Israele ha negato il passaggio per cure mediche a due palestinesi che avevano partecipato alle proteste a Gaza – e le loro gambe sono state amputate.

12 aprile 2018

I due amputati erano stati colpiti durante le proteste di massa vicino alla recinzione di confine di Gaza, che il governo cita come ragione del rifiuto delle loro richieste di permesso.

Di Jack Khoury
12 aprile 2018

Due palestinesi della Striscia di Gaza hanno avuto le gambe amputate dopo che Israele ha rifiutato il loro ingresso in Cisgiordania a causa della loro partecipazione alle proteste di massa al confine di Gaza. L’Alta Corte di Giustizia ha in programma di discutere il caso giovedì, poiché uno dei due potrebbe avere bisogno di un’altra amputazione se non riceverà un trattamento a Ramallah.
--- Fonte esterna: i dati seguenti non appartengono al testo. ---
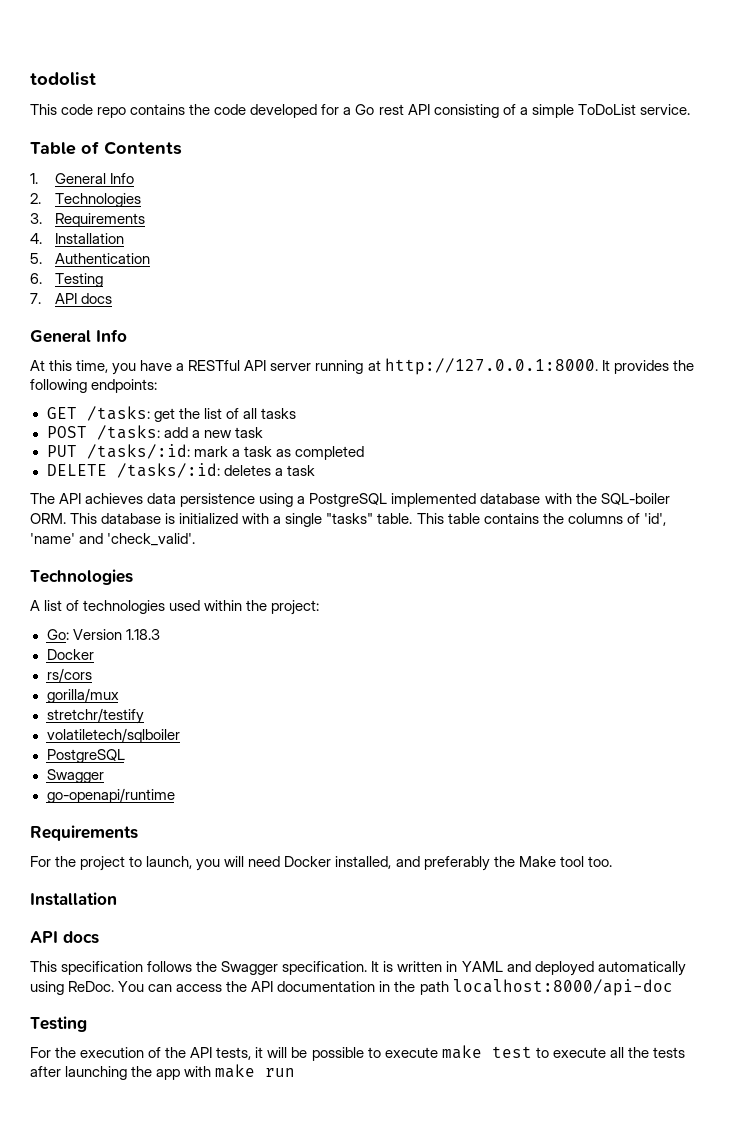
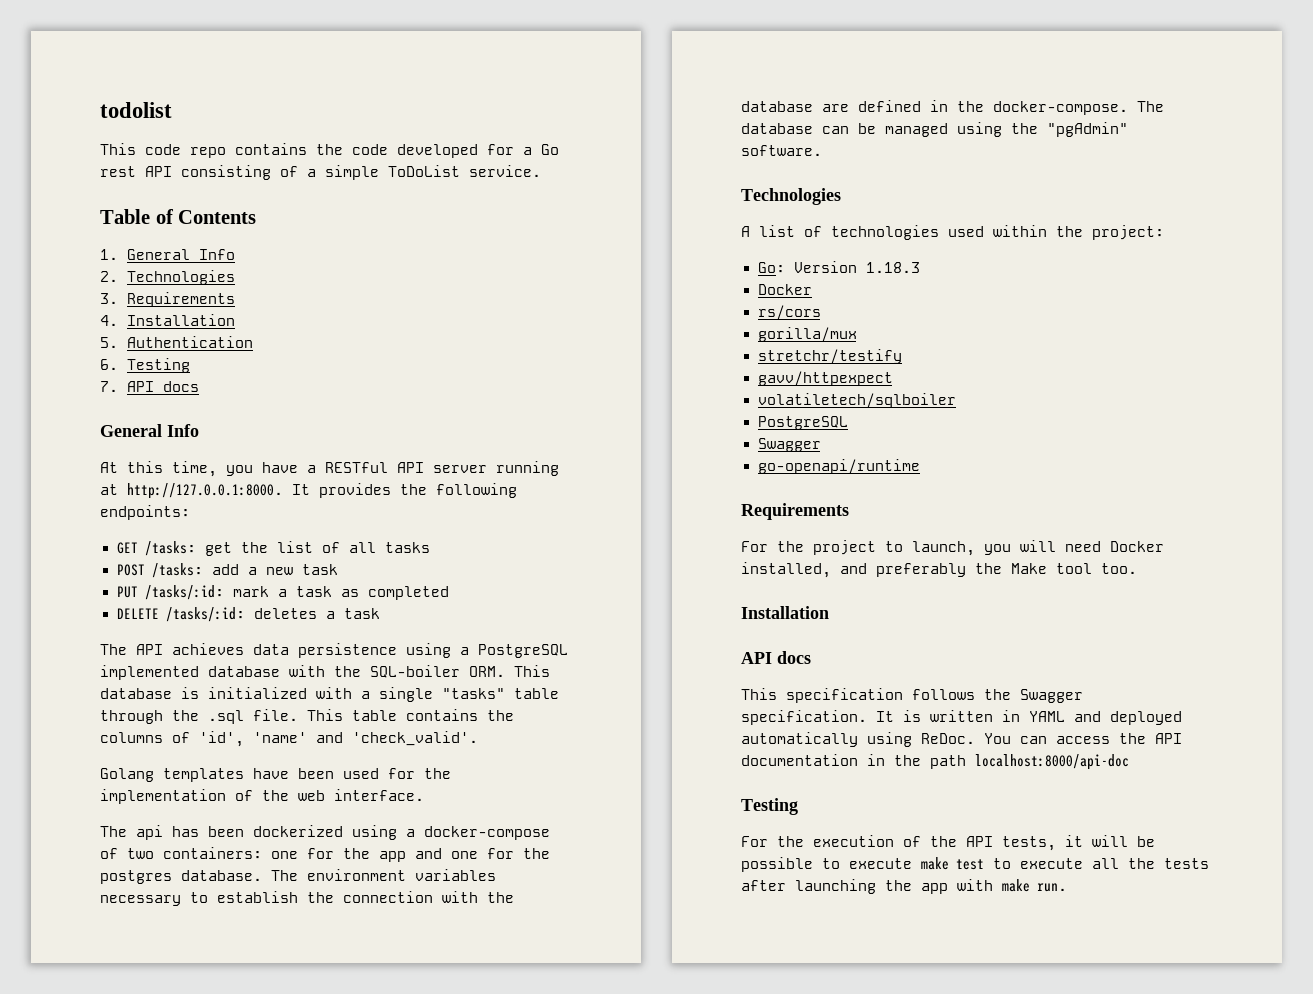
[377,513,413,524] table. -> [514,688,559,699] [100,709,298,724] table through the .sql file.
(196, 539) none -> [100,768,451,782] [100,789,424,804] [100,825,550,840] [100,847,550,862] [100,869,496,884] [100,891,514,906] [741,100,1164,115] [741,122,1128,137] [741,145,822,156] // Golang templates have been used for the implementation of the web interface. // The api has been dockerized using a docker-compose of two containers: one for the app and one for the postgres database. The environment variables necessary to establish the connection with the database are defined in the docker-compose. The database can be managed using the "pgAdmin" software.
(144, 716) none -> [757,371,893,386] // gavv/httpexpect
[265,1068,296,1077] run -> [1037,883,1067,892] run.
I due erano stati colpiti alle gambe durante le manifestazioni alla recinzione di confine di Gaza approssimativamente due settimane fa, che le autorità israeliane hanno dato come motivazione del rifiuto delle loro richieste di entrare in Cisgiordania, anche se sono a conoscenza che le ferite soddisfacevano i criteri per il permesso.
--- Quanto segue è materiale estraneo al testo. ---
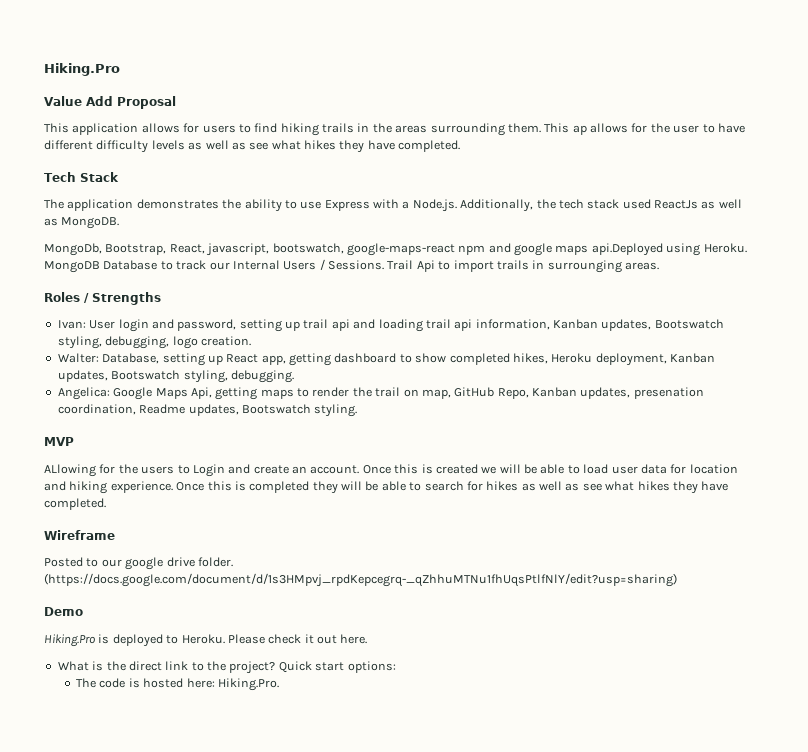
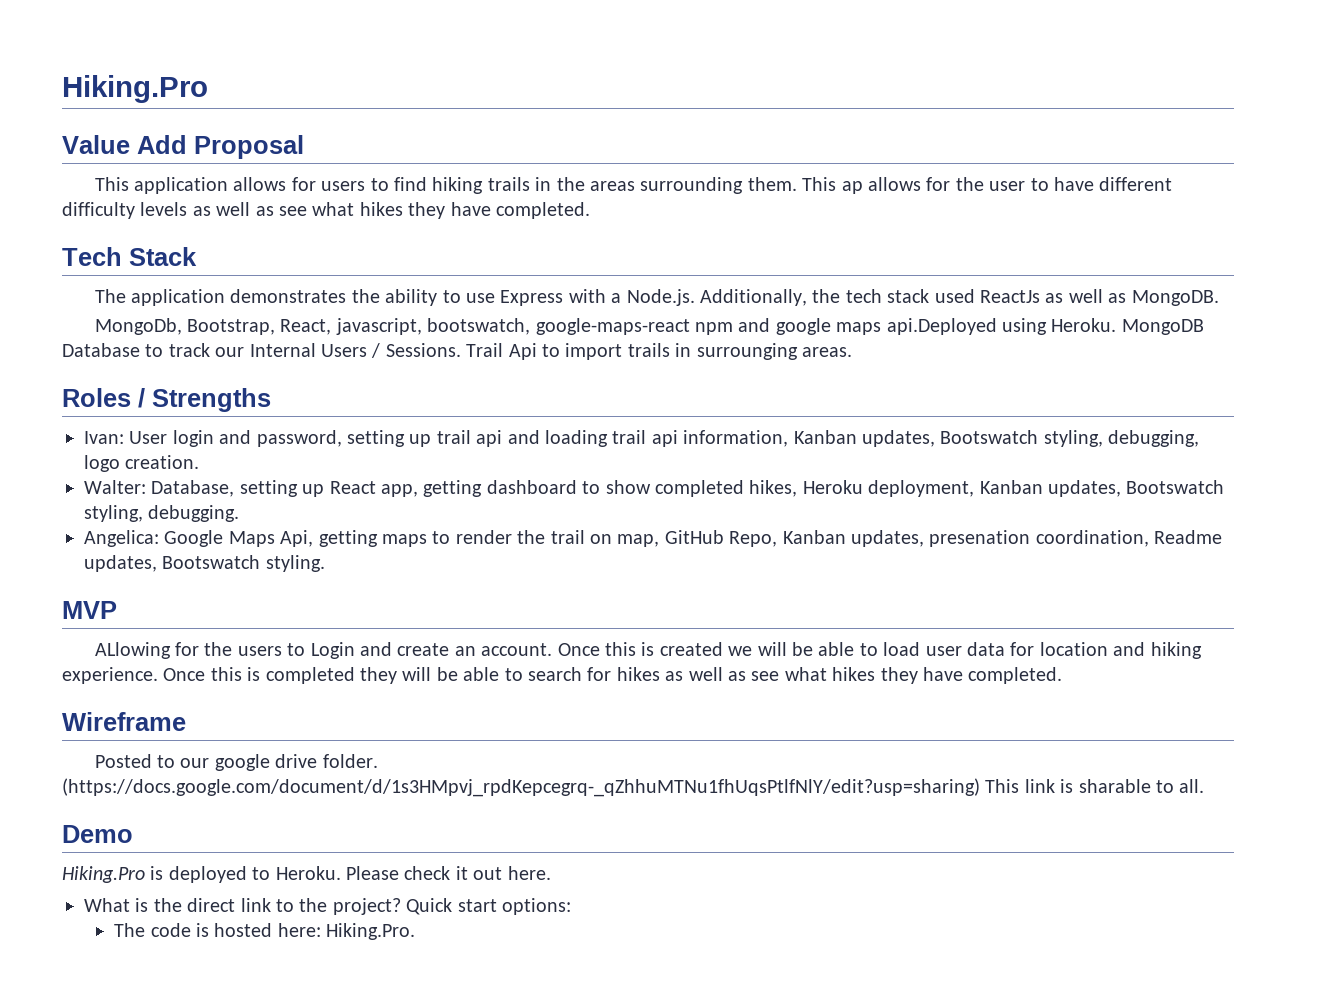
(677, 580) none -> [985,779,1205,793] This link is sharable to all.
In superficie, la condizione dei richiedenti apparentemente adempie ai criteri medici per ricevere un permesso, ma i funzionari autorizzati hanno deciso di non garantire le loro richieste“, hanno detto le autorità israeliane in risposta ad una petizione sottoposta alla Corte per conto dei due feriti. “La principale considerazione per il rifiuto deriva dal fatto che la loro condizione medica è una conseguenza della loro partecipazione ai disordini“.

I due hanno sottoscritto la petizione domenica tramite il Centro per i Diritti della Minoranza Araba in Israele e il Centro per i Diritti Umani Al Mezan, chiedendo un’udienza urgente per rendere loro possibile andare all’ospedale a Ramallah, dove le loro gambe avrebbero potuto essere probabilmente salvate. Ma la Corte ha deciso di non tenere una sessione immediata e ha dato al governo tre giorni per rispondere.
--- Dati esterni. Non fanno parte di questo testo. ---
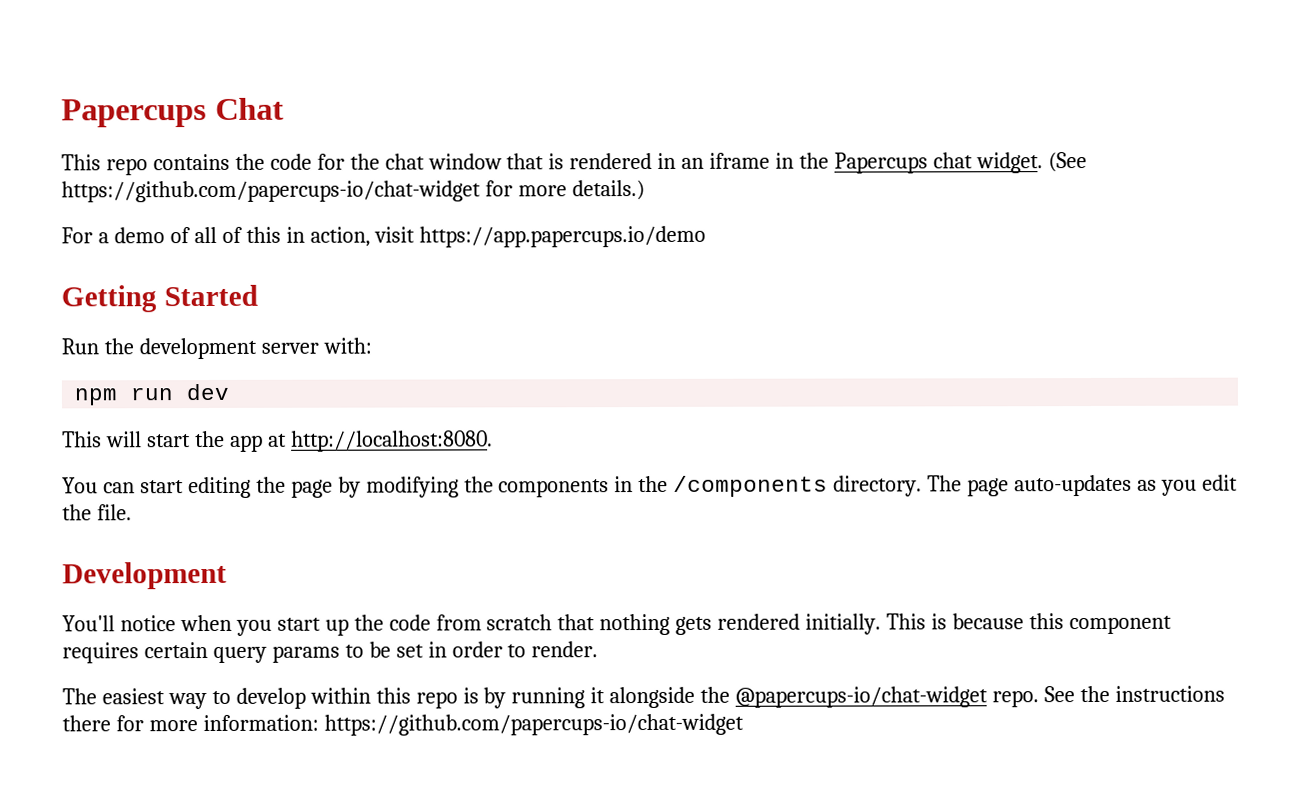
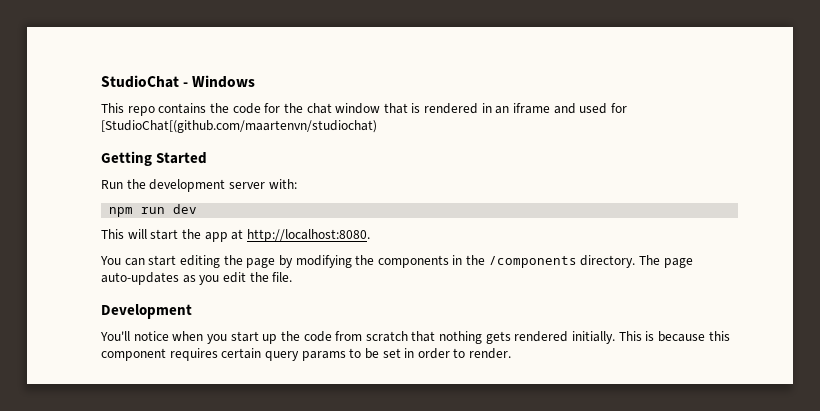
[61,97,284,128] Papercups Chat -> [101,75,256,88] StudioChat - Windows
[775,152,1087,174] [61,180,645,203] [61,225,707,248] in the Papercups chat widget. (See https://github.com/papercups-io/chat-widget for more details.) // For a demo of all of this in action, visit https://app.papercups.io/demo -> [553,103,627,114] [101,120,377,133] and used for [StudioChat[(github.com/maartenvn/studiochat)
[62,685,1225,710] [62,713,744,736] // The easiest way to develop within this repo is by running it alongside the @papercups-io/chat-widget repo. See the instructions there for more information: https://github.com/papercups-io/chat-widget -> (512, 353) none

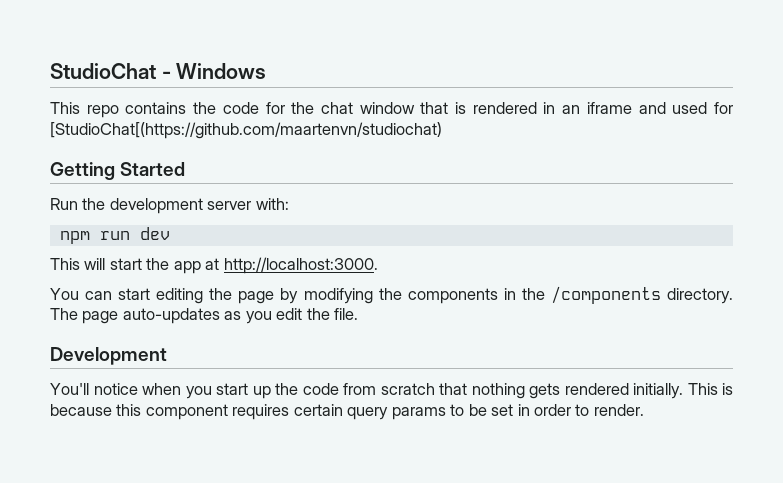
[101,120,377,133] [StudioChat[(github.com/maartenvn/studiochat) -> [50,122,442,139] [StudioChat[(https://github.com/maartenvn/studiochat)
[246,229,370,242] http://localhost:8080. -> [223,257,378,274] http://localhost:3000.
A causa del ritardo e del rifiuto dello stato di garantire i due permessi, i richiedenti hanno perso entrambi le gambe.

Mercoledì sera l’Alta Corte di Giustizia ha notificato alle parti che un pannello di tre giudici avrebbe tenuto un’udienza sulla causa giovedì mattina.

Le amputazioni “avrebbero potuto essere evitate se lo stato avesse adempiuto ai suoi obblighi sotto la legge umanitaria internazionale“, ha detto l’avvocato Sawsan Zahar, che ha predisposto la petizione. La risposta del governo significa che la politica di Israele è di impedire alle persone ferite che sono in pericolo di perdere i loro arti di lasciare Gaza per ricevere un trattamento medico per punirle, ha detto.

In seguito alla morte di oltre due dozzine di palestinesi nelle recenti proteste, che Israele dice erano state istigate da Hamas per creare caos come copertura al lancio di attacchi, l’esercito ha annunciato che lancerà un’inchiesta sulla condotta dei suoi soldati.